C'est bien là toute la question, pour la chaîne du livre. Y a-t-il un marché pour ces œuvres numériques ? Oui, pour Laurent Gayard, qui imagine bien à terme des sorties coordonnées livre papier, livre numérique, et série limitée numérotée en NFT. Pas vraiment, pour Éric Marbeau, directeur commercial numérique de Madrigall. « Ce n'est pas quelque chose que l'on explore aujourd'hui au sein du groupe, et j'ai l'impression que cela correspond surtout à un marché spéculatif, dans lequel je ne reconnais pas l'édition. Mais nous en aurions les capacités : la technologie permettant de livrer un fichier digital sécurisé et de garder sur un serveur une trace des droits ainsi acquis existe déjà, dans le cas du Prêt Numérique en Bibliothèques, ou sur d'autres transactions réalisées depuis Eden Livres », la plateforme de distribution de livres numériques développée par Actes Sud, La Martinière et Madrigall, rappelle-t-il. Vincent Piccolo, ancien responsable du développement numérique de La Martinière et du Seuil et fondateur de la société Art Book Magazine, qui développe des services numériques pour l'édition, la culture et le luxe, se fait lui un peu plus enthousiaste : « On voit des choses intéressantes qui se développent dans le paysage, à l'image de la plateforme Édith & Nous, qui utilise la blockchain pour protéger les manuscrits envoyés aux maisons d'édition. Et grâce aux NFT, on pourrait imaginer un système de prêt interpersonnel de livres numériques. »

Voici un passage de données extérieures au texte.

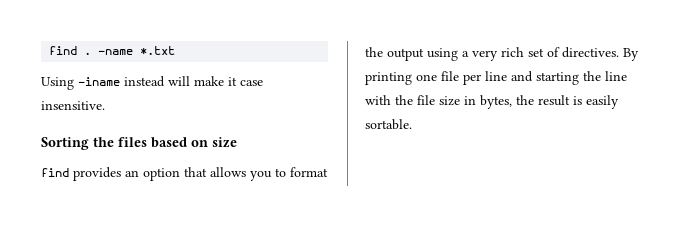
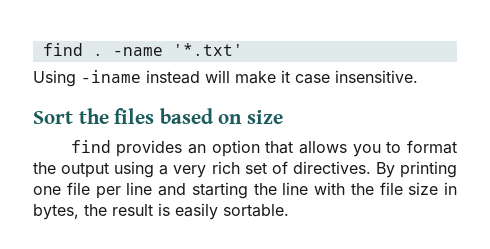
[140,46,176,55] *.txt -> [172,43,243,56] '*.txt'
[41,137,89,150] Sorting -> [33,111,73,124] Sort

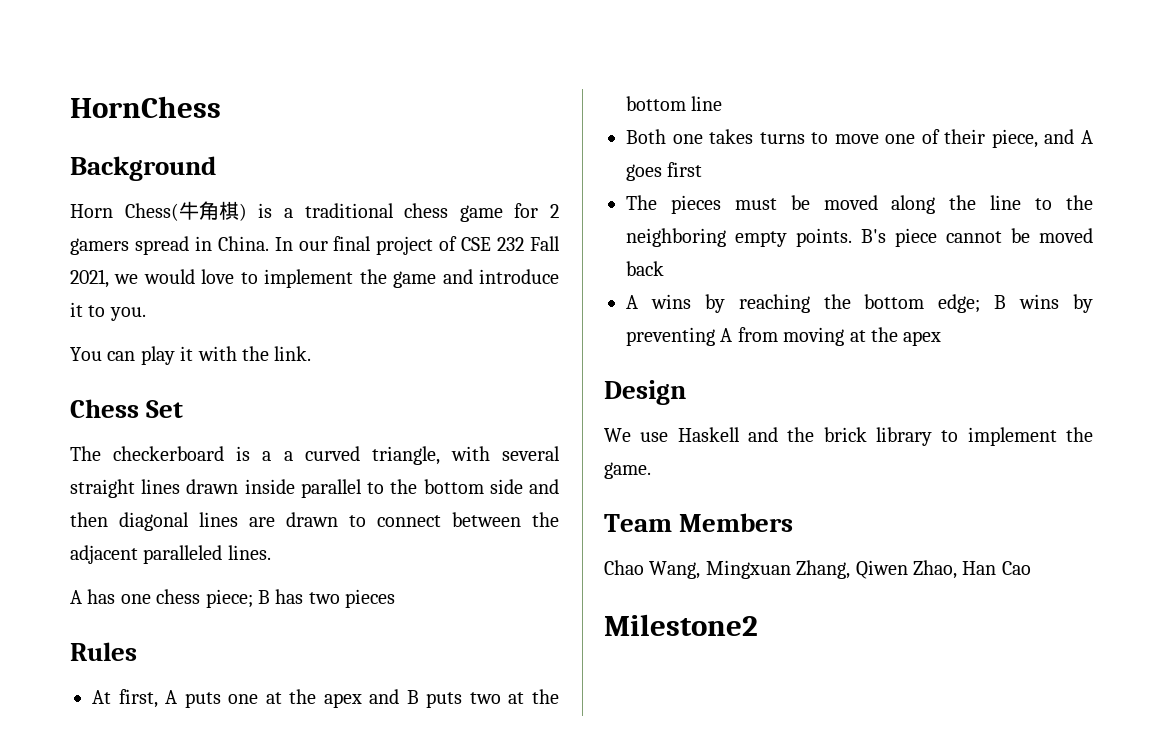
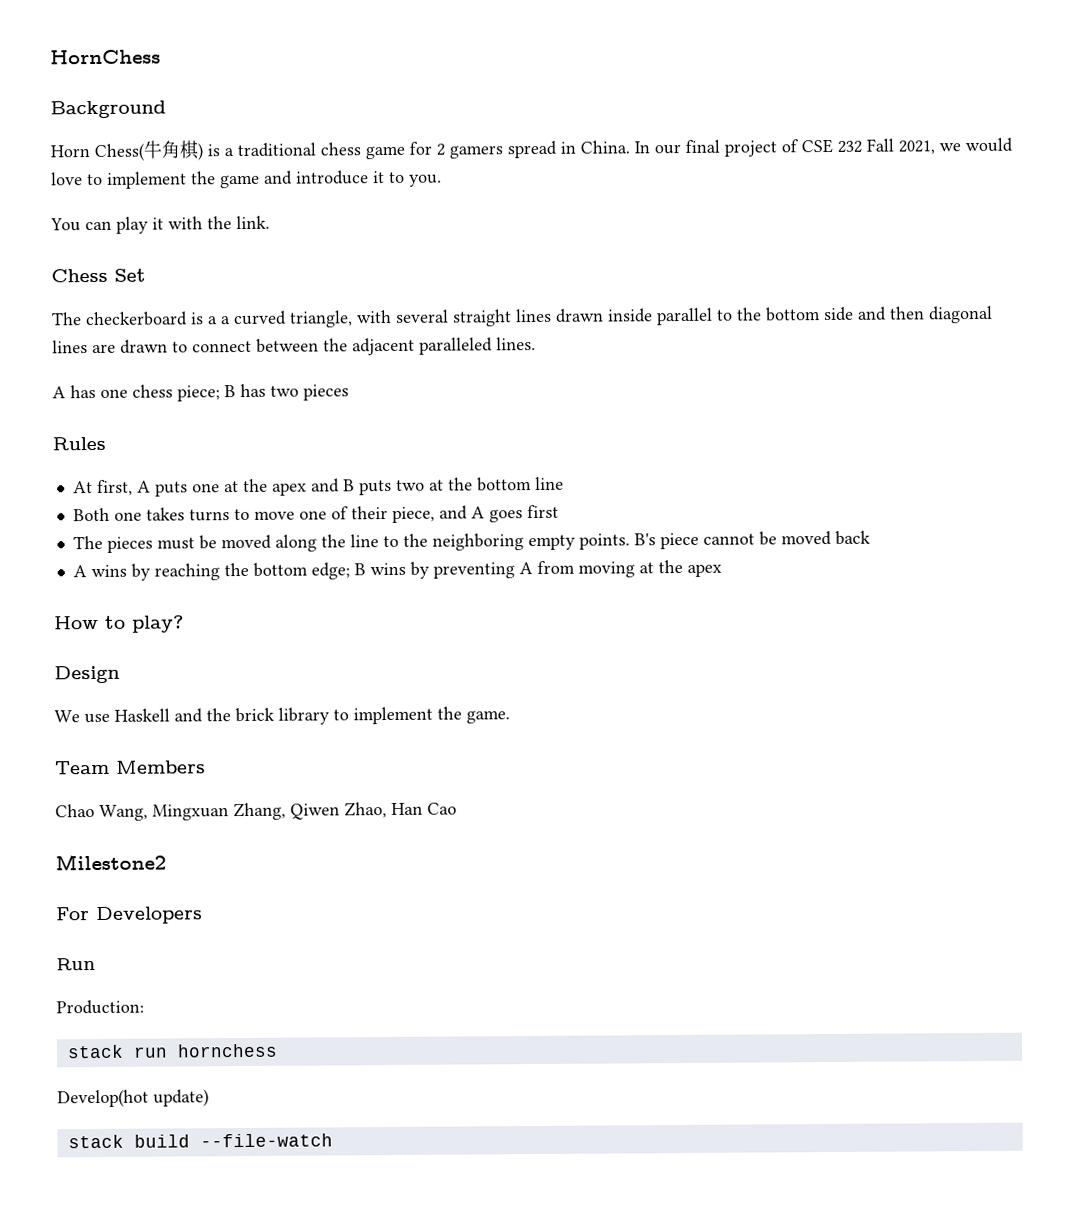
(942, 338) none -> [54,615,184,633] // How to play?
(758, 625) none -> [56,906,203,925] [56,958,96,971] [56,999,144,1015] [66,1043,278,1059] [57,1089,209,1108] [67,1133,333,1149] // For Developers // Run // Production: // stack run hornchess // Develop(hot update) // stack build --file-watch

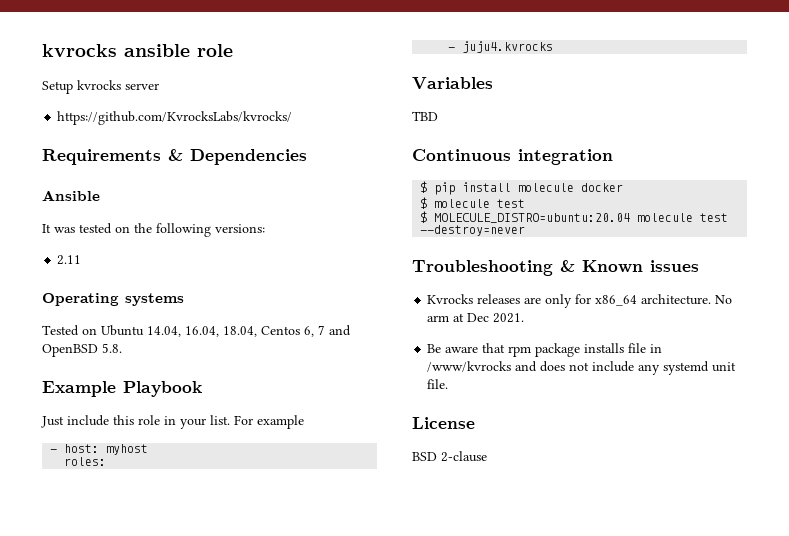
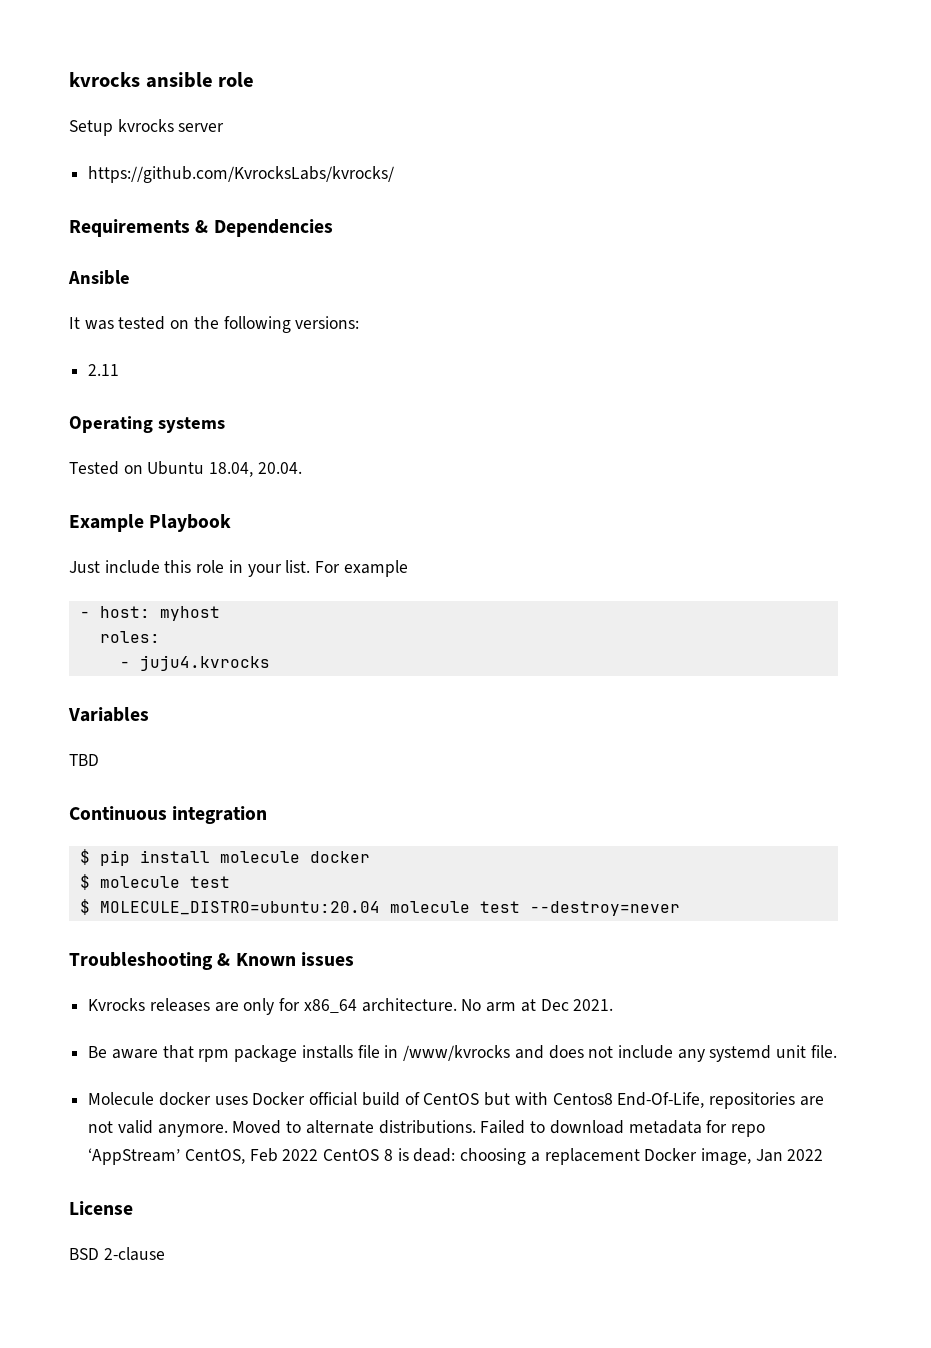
[147,325,351,337] [42,343,122,357] 14.04, 16.04, 18.04, Centos 6, 7 and OpenBSD 5.8. -> [209,462,302,477] 18.04, 20.04.
(449, 384) none -> [88,1092,824,1109] [88,1120,765,1137] [88,1148,824,1165] // Molecule docker uses Docker official build of CentOS but with Centos8 End-Of-Life, repositories are not valid anymore. Moved to alternate distributions. Failed to download metadata for repo ‘AppStream’ CentOS, Feb 2022 CentOS 8 is dead: choosing a replacement Docker image, Jan 2022

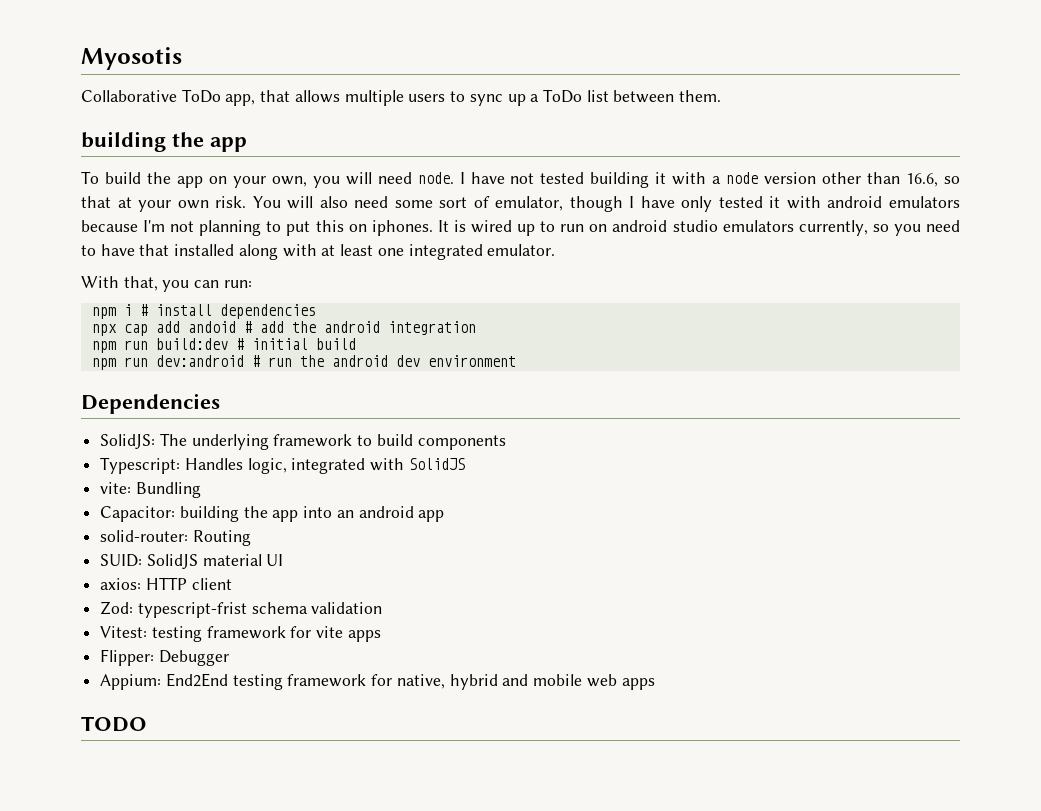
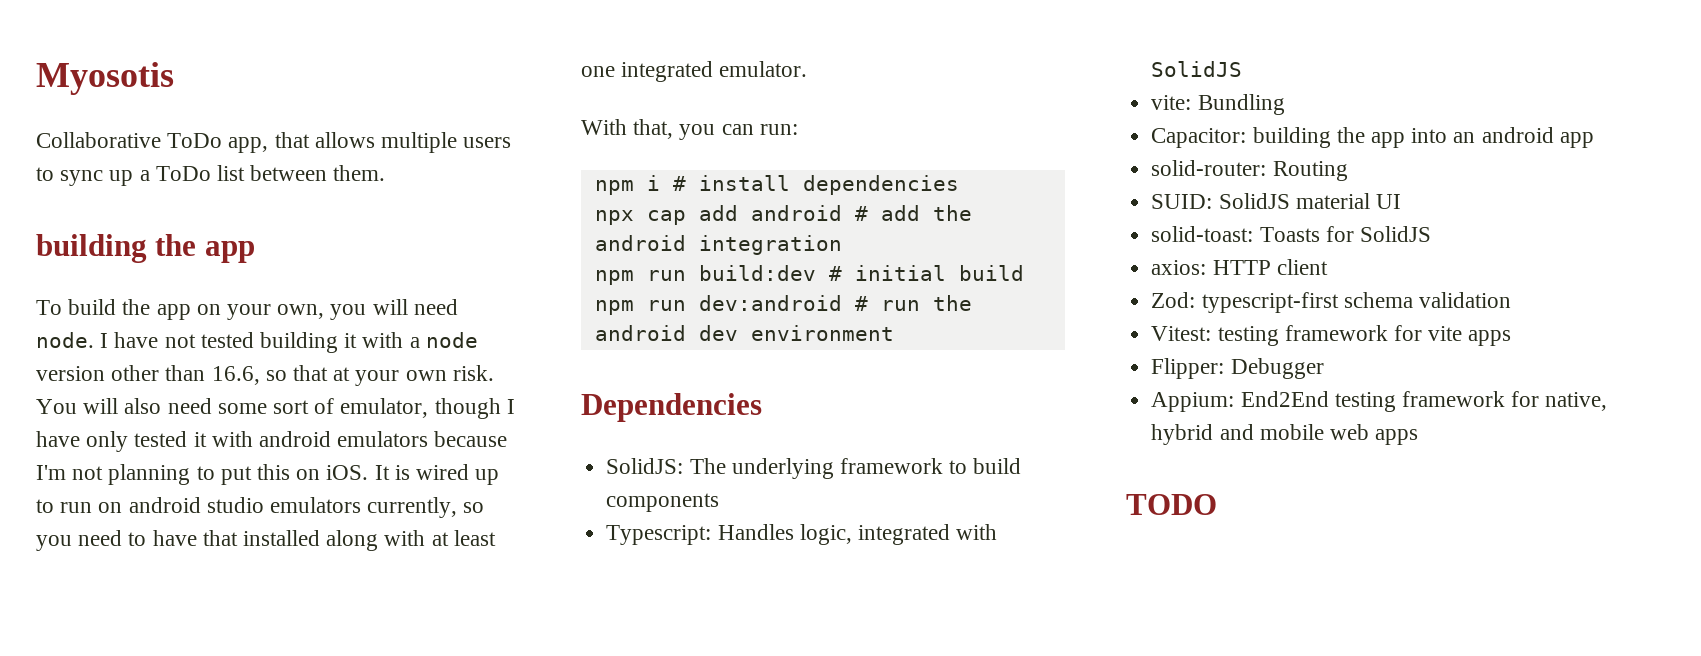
[371,220,433,236] iphones. -> [326,465,369,480] iOS.
[187,321,236,333] andoid -> [750,205,842,221] android
(284, 560) none -> [1151,226,1431,242] // solid-toast: Toasts for SolidJS
[137,602,247,618] typescript-frist -> [1201,292,1339,313] typescript-first

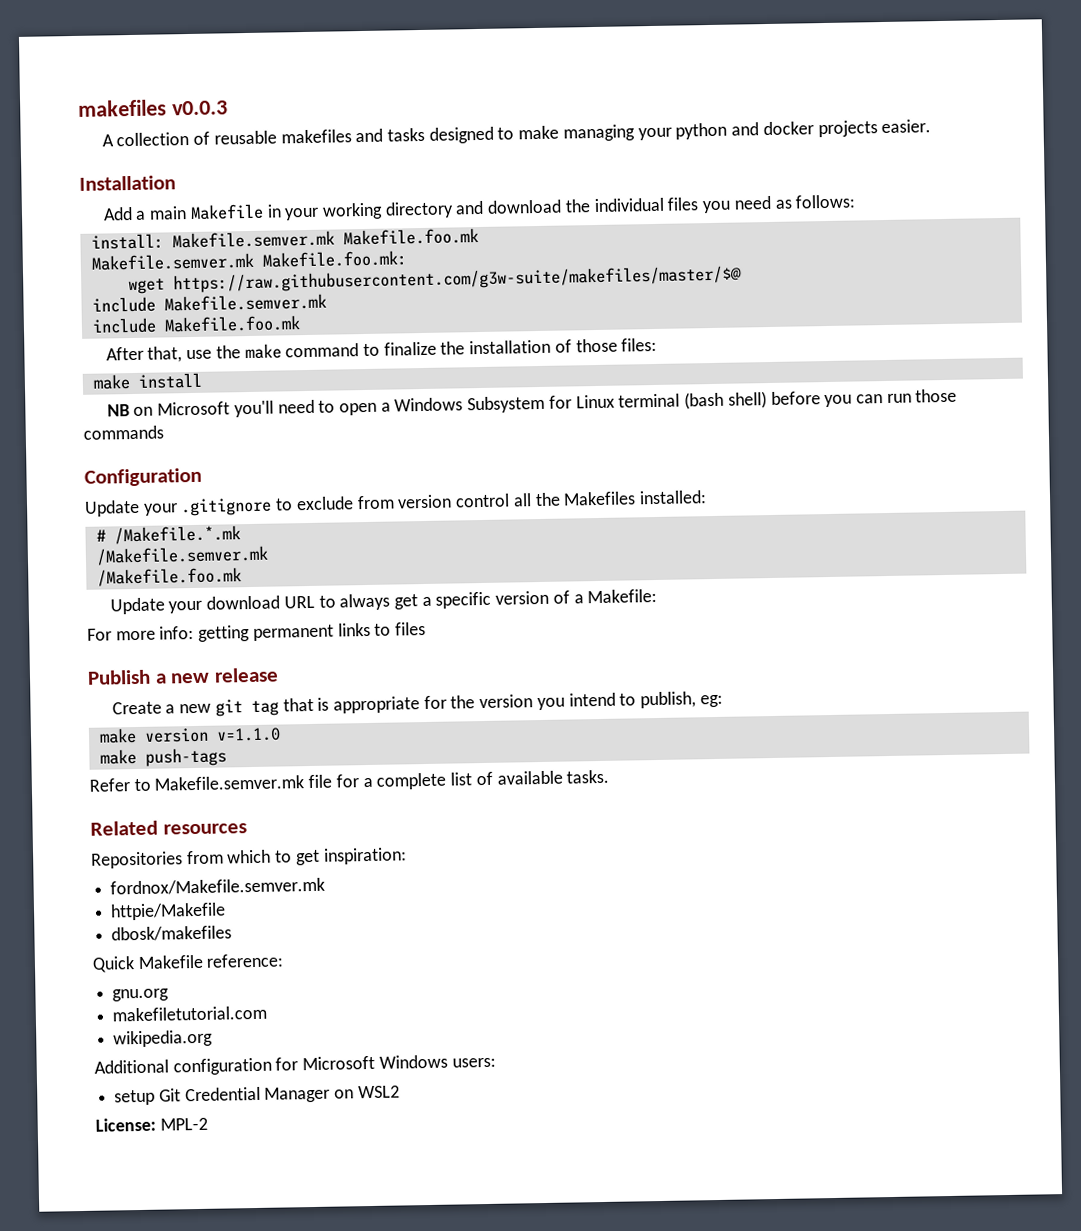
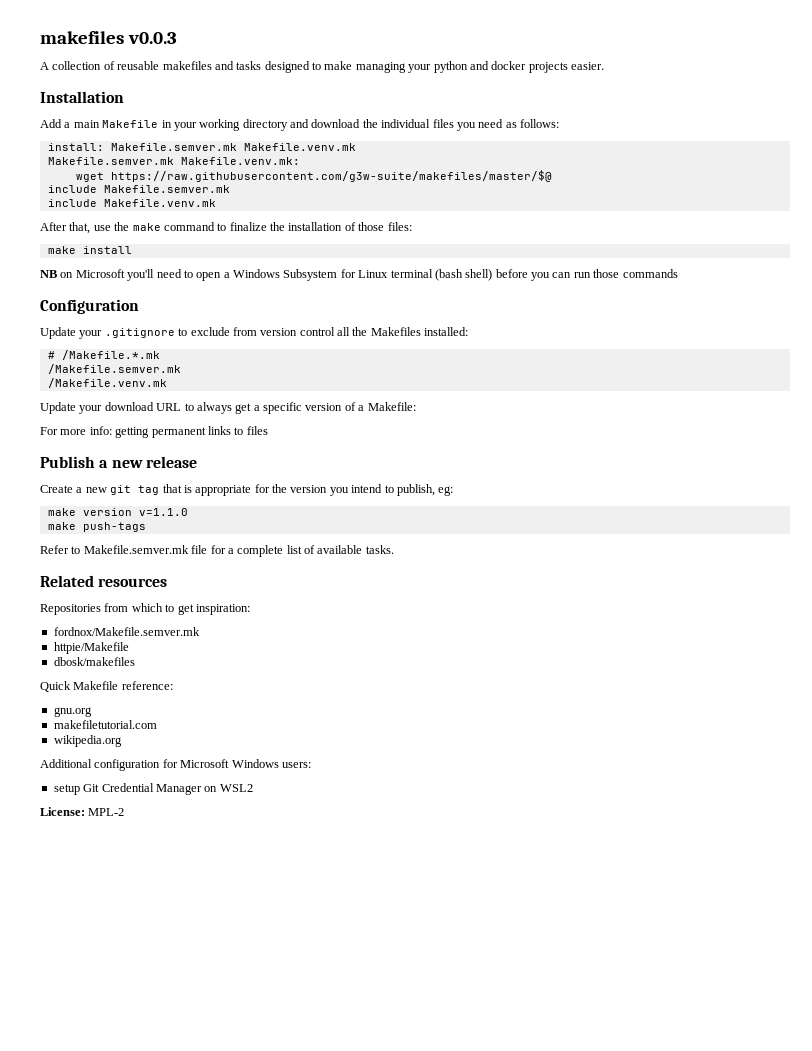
[342,228,479,246] [90,250,407,271] Makefile.foo.mk // Makefile.semver.mk Makefile.foo.mk: -> [243,143,356,151] [47,157,300,165] Makefile.venv.mk // Makefile.semver.mk Makefile.venv.mk:
[163,315,301,333] Makefile.foo.mk -> [103,199,216,207] Makefile.venv.mk
[96,567,242,587] /Makefile.foo.mk -> [47,378,167,388] /Makefile.venv.mk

Mais de l'avis du chef d'entreprise, la révolution NFT n'est pas imminente dans l'industrie du livre : « L'édition est rarement la première à s'emparer des avancées technologiques, et je ne vois pas du tout de développement de masse à court terme, notamment parce que le livre numérique n'est pas assez développé chez nous. » Laurent Gayard relève, lui, un autre frein à la démocratisation des fameux jetons : « Pour un éditeur, une technologie qui supprime les intermédiaires cela peut être inquiétant. » « Je ne vois pas les NFT comme une menace, répond son éditeur, Louis Bovet. Mais nous devons trouver une façon d'intégrer les libraires, pour que ça ne devienne pas un système de ventes directes, hors de toute chaîne du livre. »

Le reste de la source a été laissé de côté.